What to do:
Please give the number of lines in the entries below that hold "Jupyter", with no other words.

Extracted entries:

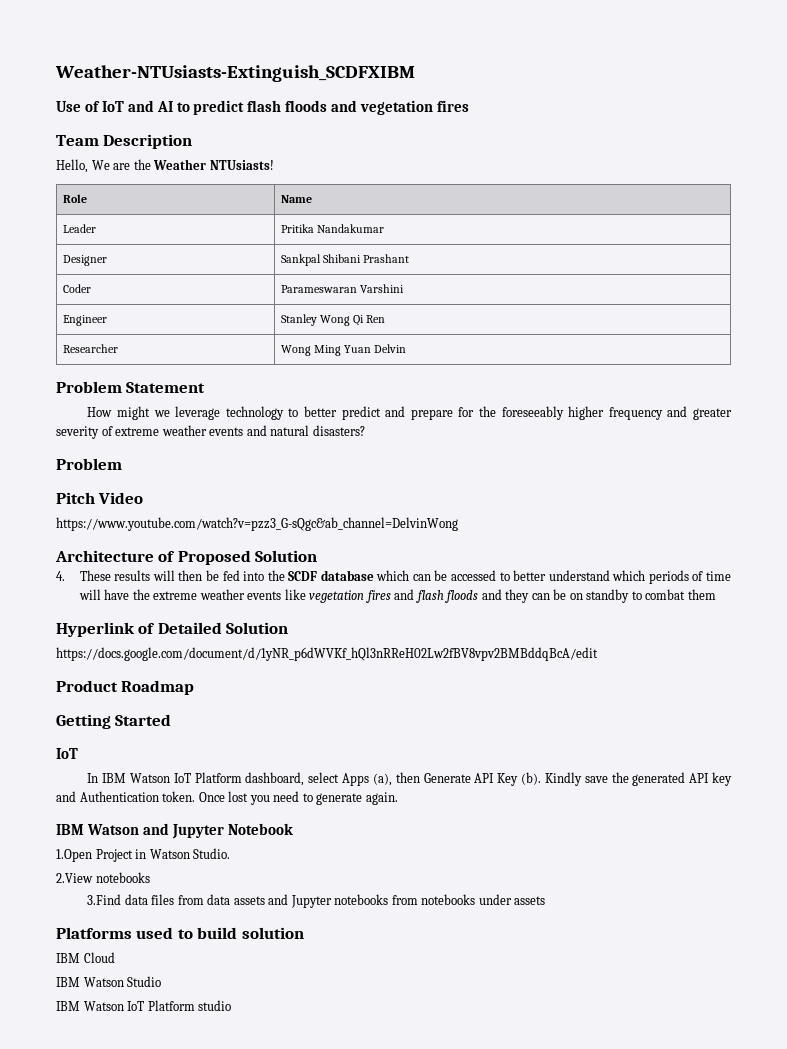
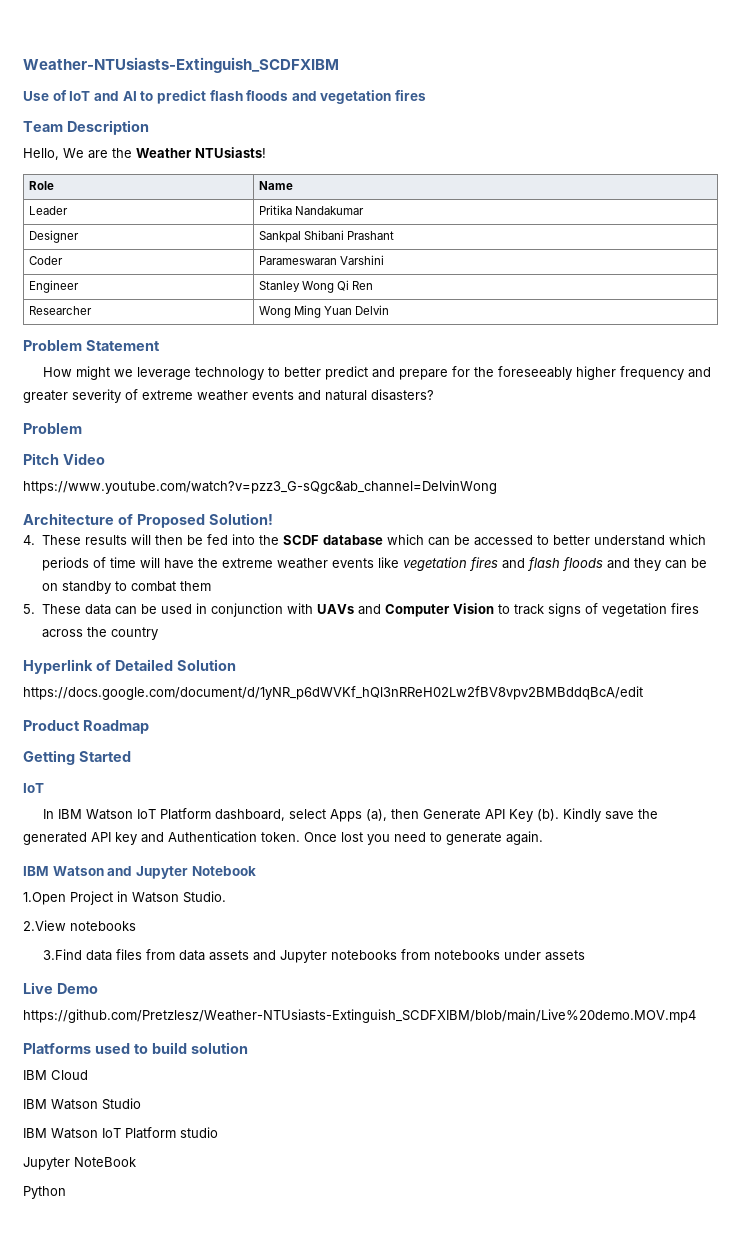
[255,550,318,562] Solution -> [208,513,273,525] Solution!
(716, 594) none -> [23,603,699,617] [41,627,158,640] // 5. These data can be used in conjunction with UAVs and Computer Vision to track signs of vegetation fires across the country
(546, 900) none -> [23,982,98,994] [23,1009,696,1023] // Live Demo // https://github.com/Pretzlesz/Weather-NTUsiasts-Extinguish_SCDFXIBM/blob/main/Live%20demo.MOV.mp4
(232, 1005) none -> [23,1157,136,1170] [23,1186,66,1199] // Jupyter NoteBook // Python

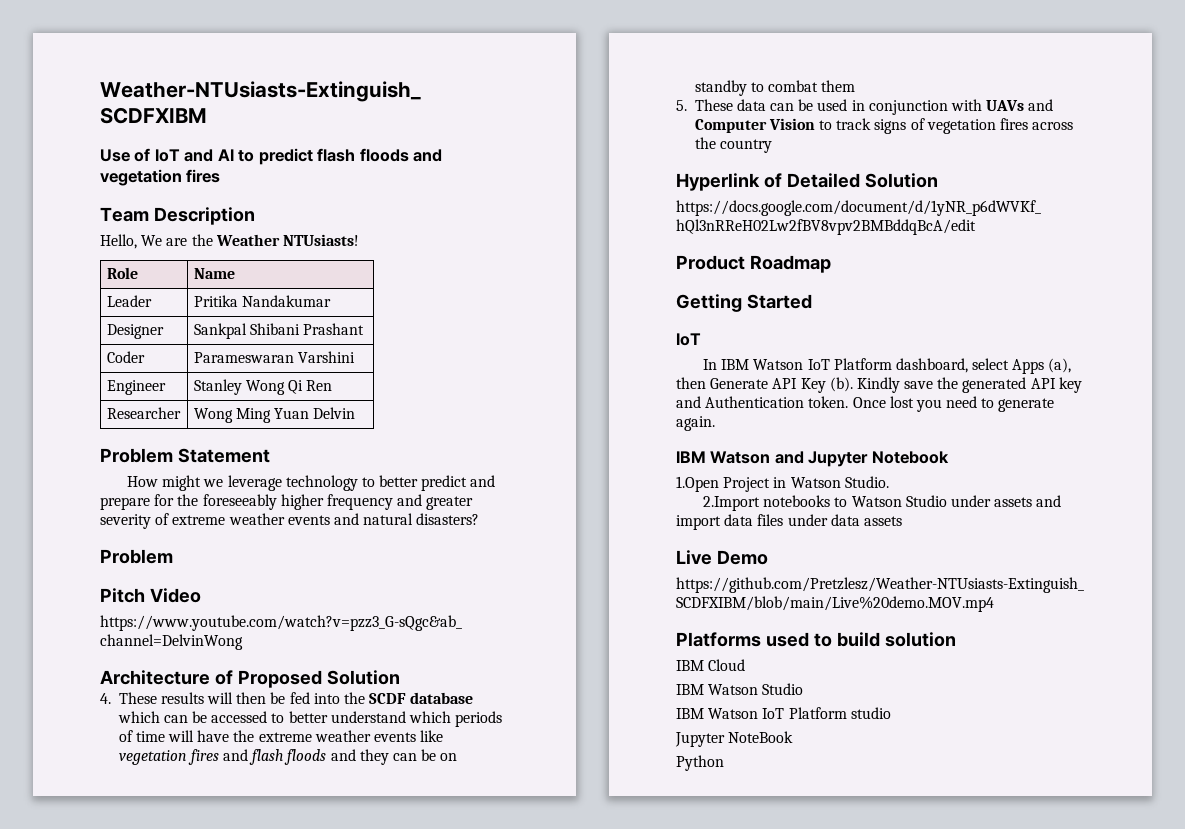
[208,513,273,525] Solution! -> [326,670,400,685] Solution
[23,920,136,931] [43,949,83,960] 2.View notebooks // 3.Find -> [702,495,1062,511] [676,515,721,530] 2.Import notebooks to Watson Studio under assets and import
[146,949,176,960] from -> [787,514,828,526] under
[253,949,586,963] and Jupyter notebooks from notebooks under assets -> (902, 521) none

...

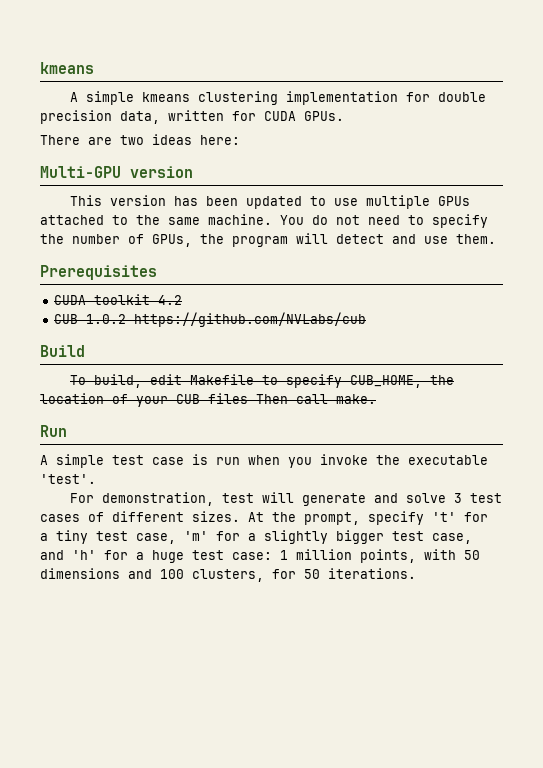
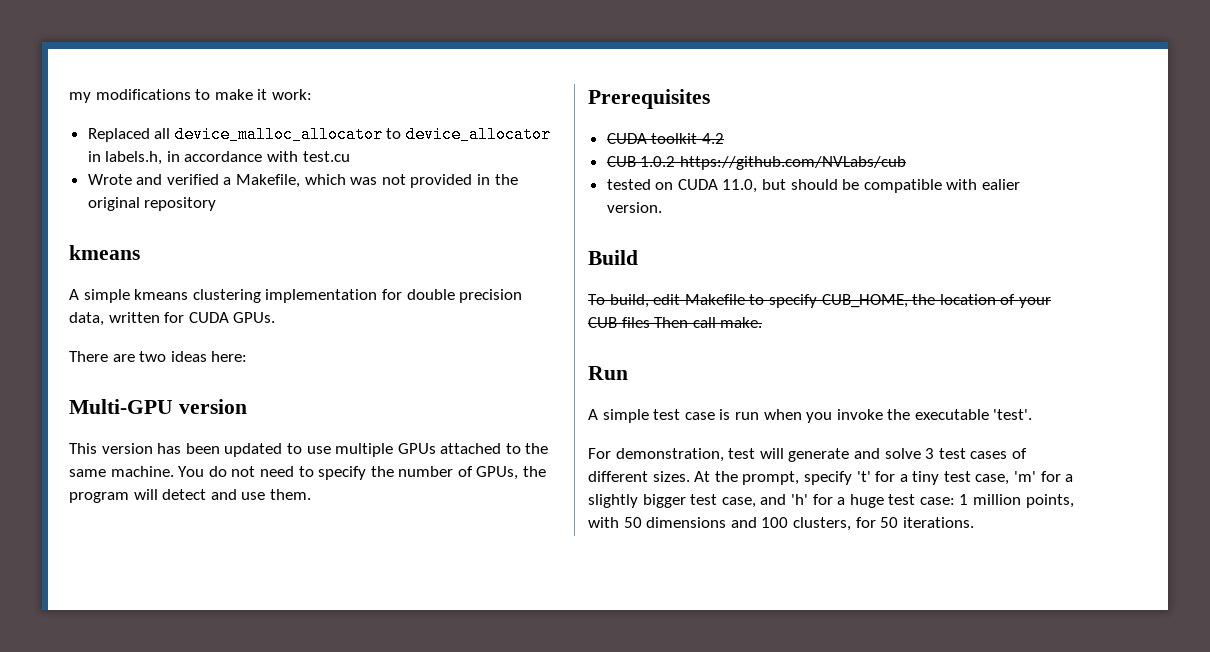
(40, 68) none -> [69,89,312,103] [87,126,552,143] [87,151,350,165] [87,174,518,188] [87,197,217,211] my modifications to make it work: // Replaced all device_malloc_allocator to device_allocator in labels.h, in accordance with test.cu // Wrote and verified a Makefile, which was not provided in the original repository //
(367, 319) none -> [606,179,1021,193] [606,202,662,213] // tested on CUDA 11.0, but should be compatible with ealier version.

Output below:
2